◆ **Required work**:
Search the material and gather each line with "discount" in it.

◆ **Given records**:
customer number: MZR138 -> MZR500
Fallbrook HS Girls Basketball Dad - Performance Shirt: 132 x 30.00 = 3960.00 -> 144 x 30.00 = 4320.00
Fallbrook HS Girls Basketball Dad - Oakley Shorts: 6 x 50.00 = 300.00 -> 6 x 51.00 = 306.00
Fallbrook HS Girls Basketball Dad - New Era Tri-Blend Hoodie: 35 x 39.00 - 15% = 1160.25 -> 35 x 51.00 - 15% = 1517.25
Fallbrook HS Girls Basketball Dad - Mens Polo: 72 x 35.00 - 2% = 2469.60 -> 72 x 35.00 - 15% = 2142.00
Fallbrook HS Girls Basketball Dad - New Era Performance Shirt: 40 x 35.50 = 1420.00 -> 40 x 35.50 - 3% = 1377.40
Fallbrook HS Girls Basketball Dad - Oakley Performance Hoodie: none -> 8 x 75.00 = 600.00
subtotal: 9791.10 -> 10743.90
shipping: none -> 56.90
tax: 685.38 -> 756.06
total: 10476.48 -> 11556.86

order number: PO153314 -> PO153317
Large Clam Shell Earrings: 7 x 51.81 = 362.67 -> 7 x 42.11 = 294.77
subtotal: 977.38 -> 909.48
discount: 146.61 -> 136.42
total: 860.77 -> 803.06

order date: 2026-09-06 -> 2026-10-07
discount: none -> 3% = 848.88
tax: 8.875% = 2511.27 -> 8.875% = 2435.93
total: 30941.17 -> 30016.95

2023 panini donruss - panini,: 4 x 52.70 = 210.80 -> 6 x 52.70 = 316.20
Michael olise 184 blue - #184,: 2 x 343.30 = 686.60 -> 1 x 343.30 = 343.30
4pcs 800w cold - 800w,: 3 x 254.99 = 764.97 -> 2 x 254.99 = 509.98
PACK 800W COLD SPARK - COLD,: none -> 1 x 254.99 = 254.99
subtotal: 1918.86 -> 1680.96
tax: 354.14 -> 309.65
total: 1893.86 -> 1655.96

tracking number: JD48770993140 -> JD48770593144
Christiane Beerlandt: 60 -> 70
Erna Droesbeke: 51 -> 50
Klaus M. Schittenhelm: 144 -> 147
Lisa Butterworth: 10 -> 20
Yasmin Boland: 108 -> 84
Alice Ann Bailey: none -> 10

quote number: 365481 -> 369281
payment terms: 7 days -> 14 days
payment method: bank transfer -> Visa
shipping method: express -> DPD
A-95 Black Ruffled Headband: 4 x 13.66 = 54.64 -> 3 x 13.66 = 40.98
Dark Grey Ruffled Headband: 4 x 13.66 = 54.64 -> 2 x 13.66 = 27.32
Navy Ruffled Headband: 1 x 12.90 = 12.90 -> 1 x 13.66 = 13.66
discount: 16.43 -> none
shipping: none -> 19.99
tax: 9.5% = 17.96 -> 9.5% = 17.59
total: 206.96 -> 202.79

◆ **Answer to this exercise**:
discount: 146.61 -> 136.42
discount: none -> 3% = 848.88
discount: 16.43 -> none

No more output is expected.